I think it’s clean and minimal, easy to migrate to - and its also quite possible that having an “opt-out” version would be even nicer.

@mweststrate the proxy only applies to the constructor function:


function tc39sucks(Klass: any) {
  return new Proxy(Klass, {
    construct(Klass: any, argsArray: any) {
      let decorators = Reflect.getMetadata('observables', Klass.prototype) as Decorators;
      if (decorators == null) {
        // If there are no decorators defined in this class just call the constructor
        return new Klass(...argsArray);
      }
      else {
        // construct the object, then call decorate on it.
        let target = new Klass(...argsArray);
        decorate(target, decorators);
        return target;
      }
    }
  });
}

Generally quite messy in the debugger.

I don’t think thats the case since the proxy only exists for the constructors, the objects themselves are not affected by proxies in any way - but let me know what you have in mind. AFAICT only class constructors will have additional proxy lines in their stack trace, should they throw

deals badly with bounded context, e.g. handler = () => this.x++ probably bypasses any proxy in front of the instance

There are no instance proxies. This implementation just enhances the constructor function calling decorate() on its result. I don’t see how it would affect handlers at all.
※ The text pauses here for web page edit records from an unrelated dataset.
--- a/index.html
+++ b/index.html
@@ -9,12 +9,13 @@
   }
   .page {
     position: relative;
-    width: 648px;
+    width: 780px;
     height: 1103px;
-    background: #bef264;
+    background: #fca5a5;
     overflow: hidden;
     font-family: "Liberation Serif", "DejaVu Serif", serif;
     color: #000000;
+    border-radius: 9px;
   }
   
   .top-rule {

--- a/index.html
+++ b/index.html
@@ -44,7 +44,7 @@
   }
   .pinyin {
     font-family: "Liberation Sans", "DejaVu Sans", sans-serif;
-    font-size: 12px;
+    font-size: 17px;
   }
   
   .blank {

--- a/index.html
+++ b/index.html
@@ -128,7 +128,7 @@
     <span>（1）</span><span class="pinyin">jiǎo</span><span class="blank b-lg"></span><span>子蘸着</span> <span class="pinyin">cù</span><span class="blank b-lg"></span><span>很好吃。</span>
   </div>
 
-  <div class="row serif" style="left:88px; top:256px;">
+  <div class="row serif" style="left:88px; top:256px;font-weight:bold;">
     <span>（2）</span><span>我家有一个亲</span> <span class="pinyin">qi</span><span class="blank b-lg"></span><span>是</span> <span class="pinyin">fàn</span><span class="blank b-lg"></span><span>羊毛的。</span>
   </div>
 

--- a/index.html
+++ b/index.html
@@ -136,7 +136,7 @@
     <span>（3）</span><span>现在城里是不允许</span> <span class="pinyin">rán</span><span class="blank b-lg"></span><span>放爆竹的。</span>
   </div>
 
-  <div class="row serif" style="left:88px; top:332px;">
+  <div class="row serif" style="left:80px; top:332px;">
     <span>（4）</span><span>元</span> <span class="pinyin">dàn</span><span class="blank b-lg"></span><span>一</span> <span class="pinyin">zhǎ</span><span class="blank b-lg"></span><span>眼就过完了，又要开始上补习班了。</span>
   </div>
Personally, if I would have to choose, I would go with 3. decorate in constructor. A messy constructor is probably subjective, it feels ok to me. And for the con of forgetting something, it could be possible to have DEV checks. In case there would be a member that’s not supposed to be MobX related, it could be added to the decorate map with some noop notation.

Btw, when you say it’s strongly typed, what does that exactly mean? The resulting instances? Isn’t it somehow possible to type check that you have forgotten to decorate something or you have decorated something that doesn’t exist in the class? That would be certainly better than a runtime dev check.

For reference, this is how Ember does it (since basically two month, I guess we have been some inspiration 😃):

class Person {
  @tracked firstName;
  @tracked lastName;
  @tracked age;
  @tracked country;

  constructor({ firstName, lastName, age, country }) {
    this.firstName = firstName;
    this.lastName = lastName;
    this.age = age;
    this.country = country;
  }

So if I understand this correctly to support classes with this we will need to resort to something like:

import { observable, extendObservable } from 'mobx';

class State {
    constructor() {
        extendObservable(this, {
            value: this.value,
        });
    }

    value = 0;
}

or maybe

import { observable, initializeObservables } from 'mobx';

class State {
    constructor() {
        initializeObservables(this);
    }

    @observable value = 0;
}

That’s really unfortunate 😭

Oh wait, I got that all wrong (kinda sleepy). This isn’t about mobx building, but users running TS 3.8 will have this problem… Well that goes beyond my expertise why is it a problem.

Basically this…

class State {
    constructor() {
        this.value = 0;
    }
}

Becomes…

class State {
    constructor() {
        Object.defineProperty(this, "value", {
            enumerable: true,
            configurable: true,
            writable: true,
            value: 0
        });
    }
}

And MobX cannot handle that for some reason.